** REQUIREMENT **
In the material below, find the line with "[8,57,223,74] Cena CZK" and the line with "[193,2020,774,2214] Szybka dostawa.", then output those two lines and every line between them, exactly.

--------------------------------

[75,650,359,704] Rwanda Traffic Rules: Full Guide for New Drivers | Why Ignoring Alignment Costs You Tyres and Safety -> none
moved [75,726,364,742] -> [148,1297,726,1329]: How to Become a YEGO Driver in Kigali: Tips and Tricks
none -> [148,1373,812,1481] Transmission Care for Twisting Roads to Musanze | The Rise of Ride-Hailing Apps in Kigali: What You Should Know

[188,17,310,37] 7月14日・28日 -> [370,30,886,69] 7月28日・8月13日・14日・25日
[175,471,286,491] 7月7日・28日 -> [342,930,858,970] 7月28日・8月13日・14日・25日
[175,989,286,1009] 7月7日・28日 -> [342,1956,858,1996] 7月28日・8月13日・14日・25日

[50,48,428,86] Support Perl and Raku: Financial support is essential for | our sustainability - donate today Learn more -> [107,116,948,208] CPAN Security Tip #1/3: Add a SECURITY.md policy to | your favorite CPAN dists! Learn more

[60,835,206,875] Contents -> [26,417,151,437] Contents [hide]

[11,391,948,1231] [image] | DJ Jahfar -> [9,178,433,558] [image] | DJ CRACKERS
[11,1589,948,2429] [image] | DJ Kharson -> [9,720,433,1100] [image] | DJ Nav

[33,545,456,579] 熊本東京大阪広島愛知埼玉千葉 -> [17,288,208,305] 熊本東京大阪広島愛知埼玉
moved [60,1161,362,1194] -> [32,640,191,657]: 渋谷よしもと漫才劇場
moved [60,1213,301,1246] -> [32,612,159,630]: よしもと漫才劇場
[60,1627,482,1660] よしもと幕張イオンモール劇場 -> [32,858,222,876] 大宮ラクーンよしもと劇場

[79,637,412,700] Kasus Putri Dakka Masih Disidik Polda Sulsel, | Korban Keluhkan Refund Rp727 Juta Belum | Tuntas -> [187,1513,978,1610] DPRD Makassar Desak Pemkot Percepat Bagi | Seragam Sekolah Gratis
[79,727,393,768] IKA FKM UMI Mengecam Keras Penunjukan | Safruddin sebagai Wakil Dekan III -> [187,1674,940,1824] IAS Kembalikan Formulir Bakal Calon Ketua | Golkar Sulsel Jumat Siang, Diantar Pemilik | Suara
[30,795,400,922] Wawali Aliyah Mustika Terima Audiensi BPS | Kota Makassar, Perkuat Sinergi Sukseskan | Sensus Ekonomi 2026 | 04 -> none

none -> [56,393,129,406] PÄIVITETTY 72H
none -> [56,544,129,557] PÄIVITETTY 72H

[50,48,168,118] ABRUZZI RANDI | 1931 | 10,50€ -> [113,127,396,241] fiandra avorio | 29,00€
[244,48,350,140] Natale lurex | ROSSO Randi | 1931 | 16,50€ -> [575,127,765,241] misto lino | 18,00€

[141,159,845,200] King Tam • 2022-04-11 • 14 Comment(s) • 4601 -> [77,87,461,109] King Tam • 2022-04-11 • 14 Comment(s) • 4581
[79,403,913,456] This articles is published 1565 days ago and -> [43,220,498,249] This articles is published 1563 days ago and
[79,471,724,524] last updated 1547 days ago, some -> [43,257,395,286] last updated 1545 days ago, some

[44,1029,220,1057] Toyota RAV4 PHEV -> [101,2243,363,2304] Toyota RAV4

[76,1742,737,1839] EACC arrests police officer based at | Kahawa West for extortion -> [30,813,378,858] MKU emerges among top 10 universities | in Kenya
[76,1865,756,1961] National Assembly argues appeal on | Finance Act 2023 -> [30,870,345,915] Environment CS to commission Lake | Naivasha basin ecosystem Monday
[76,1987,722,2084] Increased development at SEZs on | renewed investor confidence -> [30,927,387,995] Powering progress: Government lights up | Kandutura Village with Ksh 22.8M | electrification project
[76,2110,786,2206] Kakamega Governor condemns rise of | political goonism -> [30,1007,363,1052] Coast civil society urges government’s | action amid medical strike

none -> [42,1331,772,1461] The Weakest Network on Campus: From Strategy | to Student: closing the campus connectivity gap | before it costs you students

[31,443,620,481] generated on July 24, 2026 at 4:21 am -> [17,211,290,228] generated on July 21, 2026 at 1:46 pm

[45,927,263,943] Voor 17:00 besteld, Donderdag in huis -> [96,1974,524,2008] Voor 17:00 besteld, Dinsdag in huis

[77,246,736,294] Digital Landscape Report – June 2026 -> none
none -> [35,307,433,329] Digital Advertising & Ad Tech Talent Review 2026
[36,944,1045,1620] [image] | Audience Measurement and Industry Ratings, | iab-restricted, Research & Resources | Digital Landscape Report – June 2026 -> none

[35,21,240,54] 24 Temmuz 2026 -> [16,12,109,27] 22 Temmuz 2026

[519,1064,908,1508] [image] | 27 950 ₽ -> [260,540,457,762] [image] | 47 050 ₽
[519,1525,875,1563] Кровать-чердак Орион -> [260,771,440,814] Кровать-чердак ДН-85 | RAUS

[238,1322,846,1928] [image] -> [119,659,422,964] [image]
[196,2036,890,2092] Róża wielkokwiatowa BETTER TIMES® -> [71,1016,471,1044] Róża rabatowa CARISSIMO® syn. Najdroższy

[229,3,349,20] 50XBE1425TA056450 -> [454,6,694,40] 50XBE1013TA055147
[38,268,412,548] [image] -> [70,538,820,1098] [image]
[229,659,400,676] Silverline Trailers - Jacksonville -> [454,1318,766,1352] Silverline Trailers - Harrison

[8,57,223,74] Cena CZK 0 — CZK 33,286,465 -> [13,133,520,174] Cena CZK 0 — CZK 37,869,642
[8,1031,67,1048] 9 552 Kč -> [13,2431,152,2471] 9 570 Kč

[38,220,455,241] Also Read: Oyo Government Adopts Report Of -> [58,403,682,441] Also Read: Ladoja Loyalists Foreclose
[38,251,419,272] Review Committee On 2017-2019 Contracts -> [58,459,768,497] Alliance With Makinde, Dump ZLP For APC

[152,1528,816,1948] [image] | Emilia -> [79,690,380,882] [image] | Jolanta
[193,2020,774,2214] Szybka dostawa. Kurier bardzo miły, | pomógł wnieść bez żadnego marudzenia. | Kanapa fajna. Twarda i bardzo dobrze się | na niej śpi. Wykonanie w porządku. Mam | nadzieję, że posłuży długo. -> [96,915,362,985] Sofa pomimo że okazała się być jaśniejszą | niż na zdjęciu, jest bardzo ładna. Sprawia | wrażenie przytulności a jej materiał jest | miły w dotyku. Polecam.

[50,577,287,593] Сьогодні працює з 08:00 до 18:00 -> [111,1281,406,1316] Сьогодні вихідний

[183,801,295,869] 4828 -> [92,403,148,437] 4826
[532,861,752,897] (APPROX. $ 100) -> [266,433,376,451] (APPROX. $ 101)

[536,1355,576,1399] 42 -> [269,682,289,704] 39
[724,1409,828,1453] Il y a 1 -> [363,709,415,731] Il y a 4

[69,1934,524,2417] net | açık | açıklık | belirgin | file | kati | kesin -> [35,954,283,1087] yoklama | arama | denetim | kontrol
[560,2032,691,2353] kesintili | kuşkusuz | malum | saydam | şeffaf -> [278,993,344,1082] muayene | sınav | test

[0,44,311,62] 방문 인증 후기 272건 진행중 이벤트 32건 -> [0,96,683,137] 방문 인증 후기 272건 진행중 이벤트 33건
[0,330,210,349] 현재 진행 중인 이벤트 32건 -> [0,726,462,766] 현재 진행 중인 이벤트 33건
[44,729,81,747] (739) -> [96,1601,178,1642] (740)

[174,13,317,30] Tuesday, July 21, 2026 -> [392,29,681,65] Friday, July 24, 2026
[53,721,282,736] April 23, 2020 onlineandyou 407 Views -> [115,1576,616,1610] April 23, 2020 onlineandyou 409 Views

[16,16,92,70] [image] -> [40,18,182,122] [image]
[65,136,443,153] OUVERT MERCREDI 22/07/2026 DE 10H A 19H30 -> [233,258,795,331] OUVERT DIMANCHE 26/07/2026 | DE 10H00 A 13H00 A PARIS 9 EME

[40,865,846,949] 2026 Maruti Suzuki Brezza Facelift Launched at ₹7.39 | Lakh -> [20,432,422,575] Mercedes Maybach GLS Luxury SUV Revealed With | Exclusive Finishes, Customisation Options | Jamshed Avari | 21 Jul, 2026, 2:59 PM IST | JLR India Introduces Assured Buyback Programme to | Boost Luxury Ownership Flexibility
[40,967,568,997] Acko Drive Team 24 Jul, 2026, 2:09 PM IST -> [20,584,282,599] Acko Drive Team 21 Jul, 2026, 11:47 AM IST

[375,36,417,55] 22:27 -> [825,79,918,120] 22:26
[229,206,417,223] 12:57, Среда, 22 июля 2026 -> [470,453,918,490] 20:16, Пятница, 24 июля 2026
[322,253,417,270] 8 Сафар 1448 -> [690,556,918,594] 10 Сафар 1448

--------------------------------

** FINAL ANSWER **
[8,57,223,74] Cena CZK 0 — CZK 33,286,465 -> [13,133,520,174] Cena CZK 0 — CZK 37,869,642
[8,1031,67,1048] 9 552 Kč -> [13,2431,152,2471] 9 570 Kč

[38,220,455,241] Also Read: Oyo Government Adopts Report Of -> [58,403,682,441] Also Read: Ladoja Loyalists Foreclose
[38,251,419,272] Review Committee On 2017-2019 Contracts -> [58,459,768,497] Alliance With Makinde, Dump ZLP For APC

[152,1528,816,1948] [image] | Emilia -> [79,690,380,882] [image] | Jolanta
[193,2020,774,2214] Szybka dostawa. Kurier bardzo miły, | pomógł wnieść bez żadnego marudzenia. | Kanapa fajna. Twarda i bardzo dobrze się | na niej śpi. Wykonanie w porządku. Mam | nadzieję, że posłuży długo. -> [96,915,362,985] Sofa pomimo że okazała się być jaśniejszą | niż na zdjęciu, jest bardzo ładna. Sprawia | wrażenie przytulności a jej materiał jest | miły w dotyku. Polecam.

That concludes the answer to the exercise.